User interface change data

###

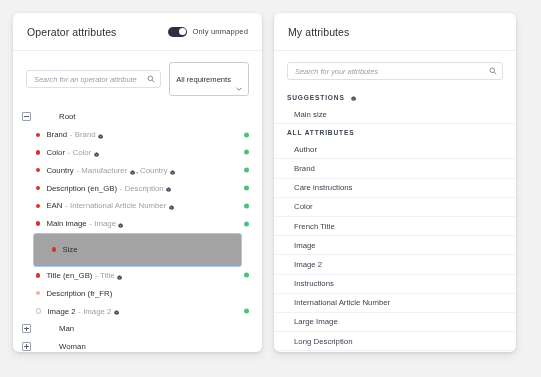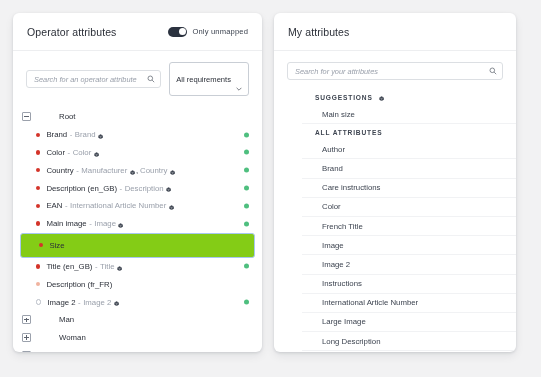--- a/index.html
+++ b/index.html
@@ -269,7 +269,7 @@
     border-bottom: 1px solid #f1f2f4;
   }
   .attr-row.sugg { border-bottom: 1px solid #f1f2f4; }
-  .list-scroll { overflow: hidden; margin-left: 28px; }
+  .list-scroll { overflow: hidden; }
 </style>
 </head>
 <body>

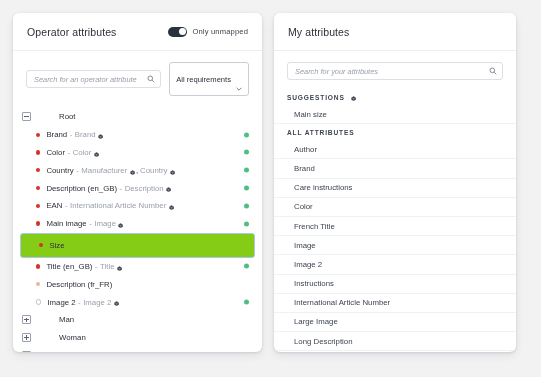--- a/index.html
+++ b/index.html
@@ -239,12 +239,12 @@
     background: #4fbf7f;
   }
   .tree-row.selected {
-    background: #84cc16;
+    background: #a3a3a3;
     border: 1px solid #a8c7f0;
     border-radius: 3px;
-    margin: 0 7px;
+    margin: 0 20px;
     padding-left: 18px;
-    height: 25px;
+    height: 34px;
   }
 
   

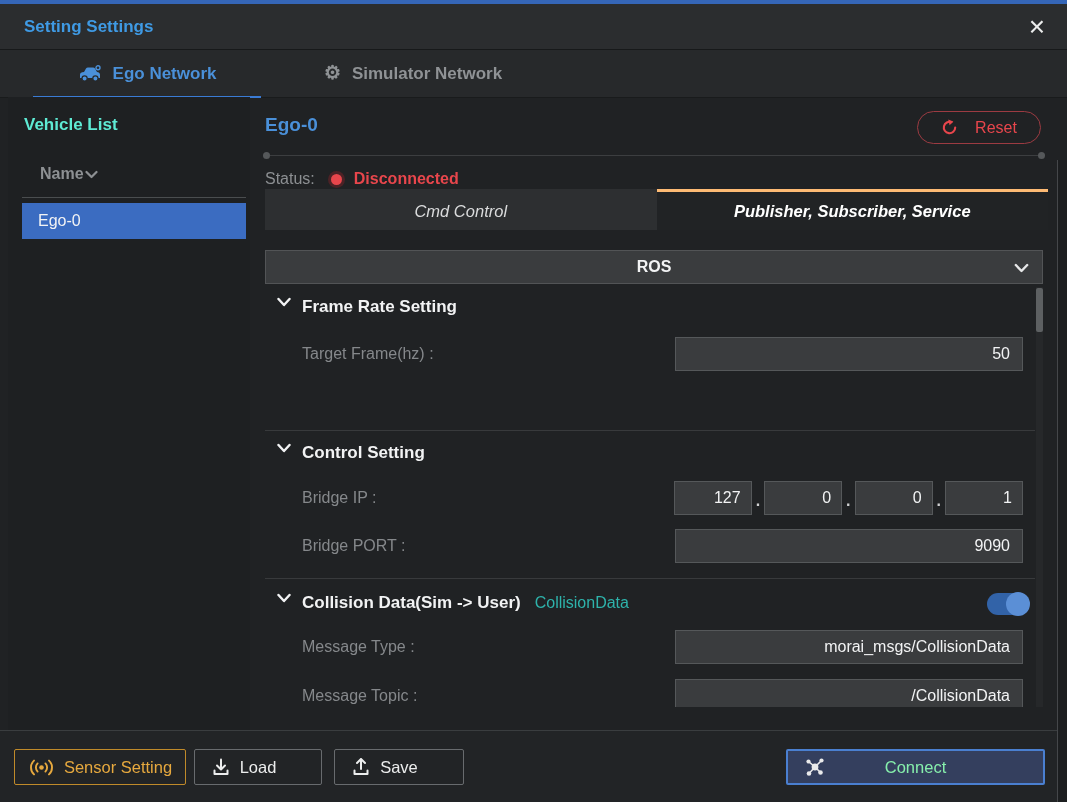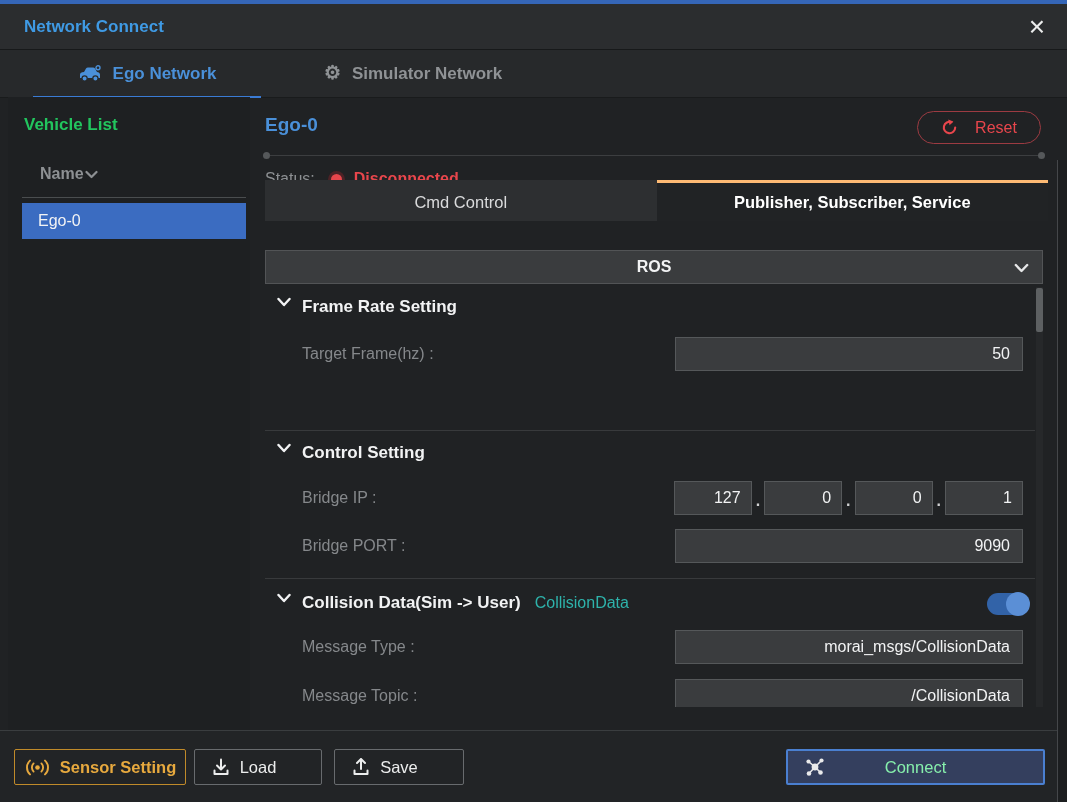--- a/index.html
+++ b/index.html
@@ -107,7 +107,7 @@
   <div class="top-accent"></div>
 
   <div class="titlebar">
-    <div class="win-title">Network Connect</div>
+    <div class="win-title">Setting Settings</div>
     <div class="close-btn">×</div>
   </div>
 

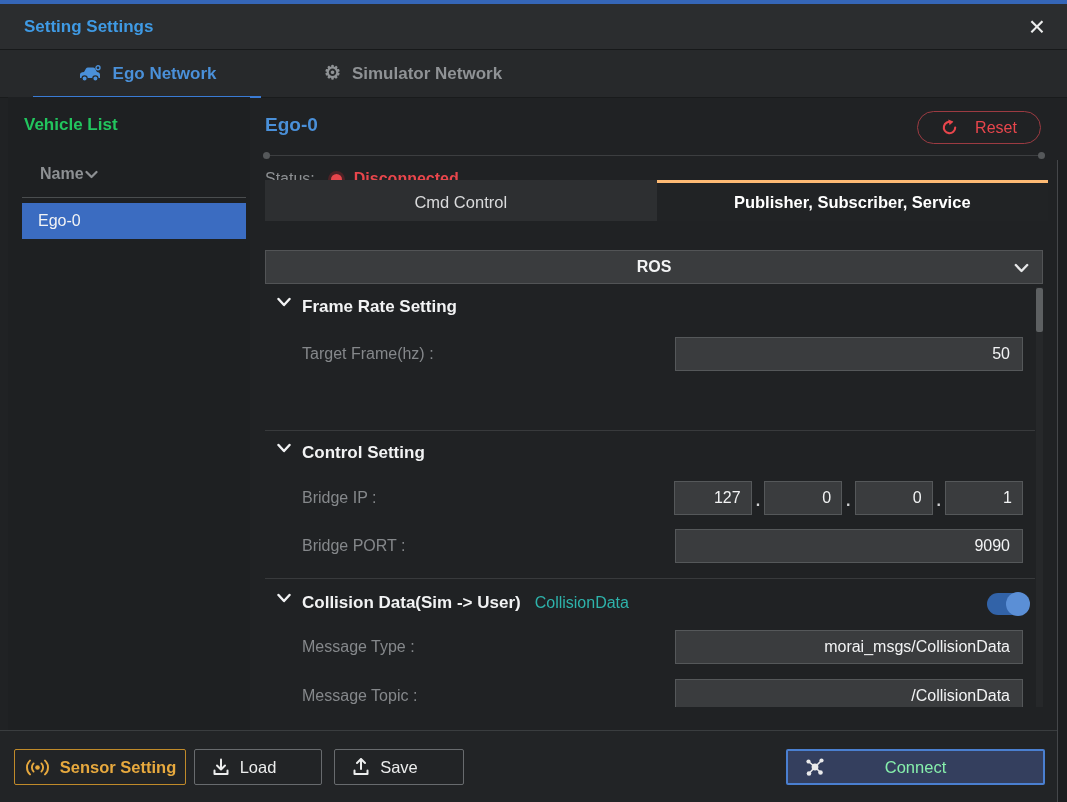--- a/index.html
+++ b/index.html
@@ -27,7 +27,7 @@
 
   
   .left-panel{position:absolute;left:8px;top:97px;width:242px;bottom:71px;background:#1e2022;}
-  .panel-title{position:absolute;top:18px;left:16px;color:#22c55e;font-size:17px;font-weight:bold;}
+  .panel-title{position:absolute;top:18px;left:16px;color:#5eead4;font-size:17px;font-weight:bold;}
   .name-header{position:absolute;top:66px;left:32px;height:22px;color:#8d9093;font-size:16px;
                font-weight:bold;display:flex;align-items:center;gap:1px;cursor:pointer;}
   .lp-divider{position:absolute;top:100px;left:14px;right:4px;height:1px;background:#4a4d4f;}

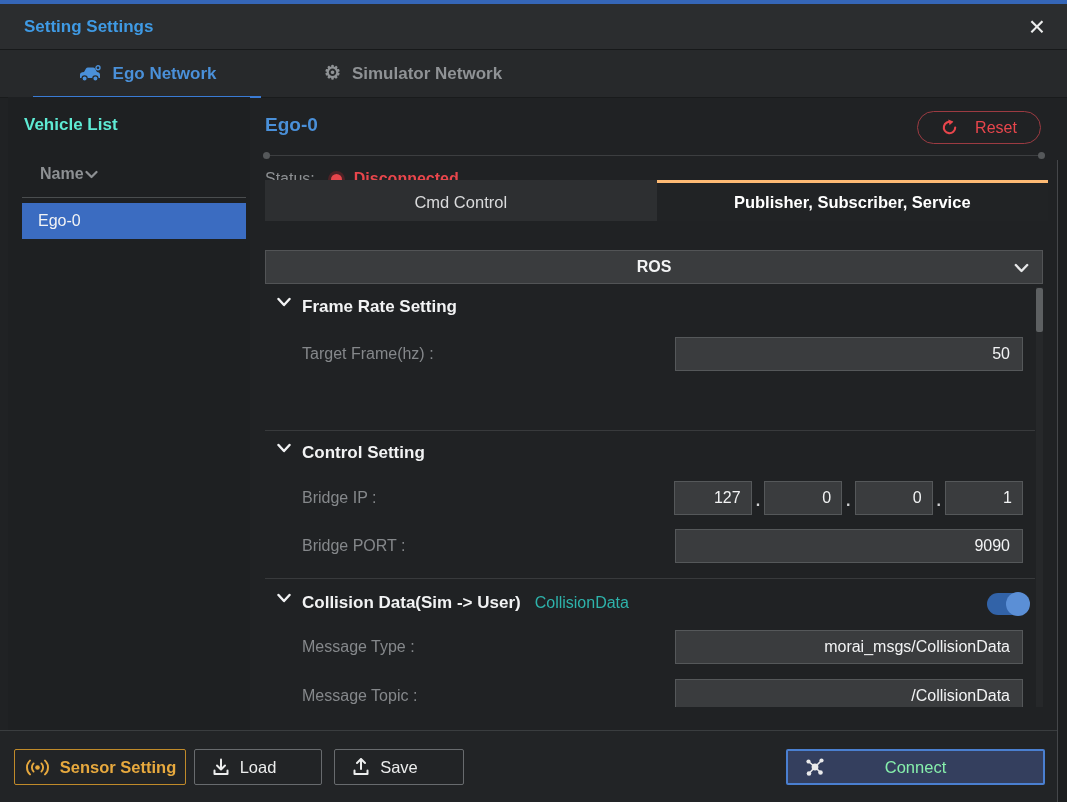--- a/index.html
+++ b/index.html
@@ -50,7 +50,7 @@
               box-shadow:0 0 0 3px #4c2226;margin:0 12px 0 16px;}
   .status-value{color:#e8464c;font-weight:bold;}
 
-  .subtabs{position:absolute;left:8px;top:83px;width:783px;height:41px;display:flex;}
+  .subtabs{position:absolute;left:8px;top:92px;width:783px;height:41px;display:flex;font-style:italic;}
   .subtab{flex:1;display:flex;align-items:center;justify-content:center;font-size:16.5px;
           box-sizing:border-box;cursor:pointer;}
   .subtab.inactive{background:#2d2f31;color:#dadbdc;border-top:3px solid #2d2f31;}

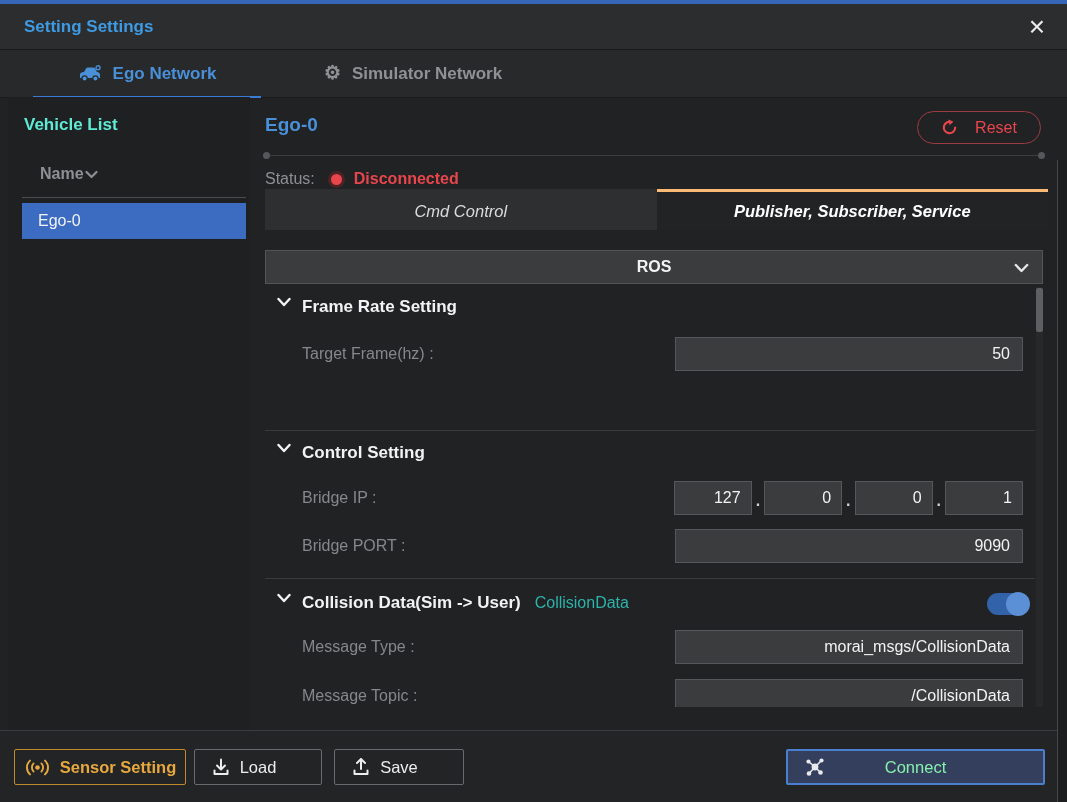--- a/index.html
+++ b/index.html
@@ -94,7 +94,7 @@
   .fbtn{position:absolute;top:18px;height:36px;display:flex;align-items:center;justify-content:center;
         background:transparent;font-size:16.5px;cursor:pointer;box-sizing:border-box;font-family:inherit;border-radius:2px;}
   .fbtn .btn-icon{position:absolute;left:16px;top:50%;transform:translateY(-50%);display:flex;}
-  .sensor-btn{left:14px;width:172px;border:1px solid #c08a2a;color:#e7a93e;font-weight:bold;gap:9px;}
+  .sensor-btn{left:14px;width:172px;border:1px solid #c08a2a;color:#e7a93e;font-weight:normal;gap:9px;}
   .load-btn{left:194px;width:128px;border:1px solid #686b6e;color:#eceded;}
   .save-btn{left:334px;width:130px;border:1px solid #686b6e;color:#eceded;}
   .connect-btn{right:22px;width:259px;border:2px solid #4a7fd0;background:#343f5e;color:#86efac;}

###

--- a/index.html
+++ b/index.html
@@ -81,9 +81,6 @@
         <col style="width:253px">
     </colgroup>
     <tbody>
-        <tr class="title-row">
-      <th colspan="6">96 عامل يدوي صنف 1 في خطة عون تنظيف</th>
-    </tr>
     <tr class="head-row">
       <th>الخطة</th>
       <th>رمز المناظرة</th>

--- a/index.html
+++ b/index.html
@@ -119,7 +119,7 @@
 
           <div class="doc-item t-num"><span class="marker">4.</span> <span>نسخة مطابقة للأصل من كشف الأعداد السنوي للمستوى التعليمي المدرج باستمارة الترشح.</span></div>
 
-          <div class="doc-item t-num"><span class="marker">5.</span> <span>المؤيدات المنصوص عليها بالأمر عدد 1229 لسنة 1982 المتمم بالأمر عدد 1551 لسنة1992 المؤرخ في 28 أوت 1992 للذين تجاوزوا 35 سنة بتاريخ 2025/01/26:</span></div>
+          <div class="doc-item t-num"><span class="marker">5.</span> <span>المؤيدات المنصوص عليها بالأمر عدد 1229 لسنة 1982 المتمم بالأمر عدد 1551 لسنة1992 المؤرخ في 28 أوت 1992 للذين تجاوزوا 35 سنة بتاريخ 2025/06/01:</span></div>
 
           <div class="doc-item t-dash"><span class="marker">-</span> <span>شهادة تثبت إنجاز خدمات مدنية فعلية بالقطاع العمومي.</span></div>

###

_WHAT YOU WILL DO_. Reproduce, exactly as they stand in the data above, the lines from the one that holds "<th>رمز المناظرة</th>" to the one that holds "فعلية بالقطاع العمومي.</span></div>", inclusive.

_ANSWER SPACE_.
       <th>رمز المناظرة</th>

--- a/index.html
+++ b/index.html
@@ -119,7 +119,7 @@
 
           <div class="doc-item t-num"><span class="marker">4.</span> <span>نسخة مطابقة للأصل من كشف الأعداد السنوي للمستوى التعليمي المدرج باستمارة الترشح.</span></div>
 
-          <div class="doc-item t-num"><span class="marker">5.</span> <span>المؤيدات المنصوص عليها بالأمر عدد 1229 لسنة 1982 المتمم بالأمر عدد 1551 لسنة1992 المؤرخ في 28 أوت 1992 للذين تجاوزوا 35 سنة بتاريخ 2025/01/26:</span></div>
+          <div class="doc-item t-num"><span class="marker">5.</span> <span>المؤيدات المنصوص عليها بالأمر عدد 1229 لسنة 1982 المتمم بالأمر عدد 1551 لسنة1992 المؤرخ في 28 أوت 1992 للذين تجاوزوا 35 سنة بتاريخ 2025/06/01:</span></div>
 
           <div class="doc-item t-dash"><span class="marker">-</span> <span>شهادة تثبت إنجاز خدمات مدنية فعلية بالقطاع العمومي.</span></div>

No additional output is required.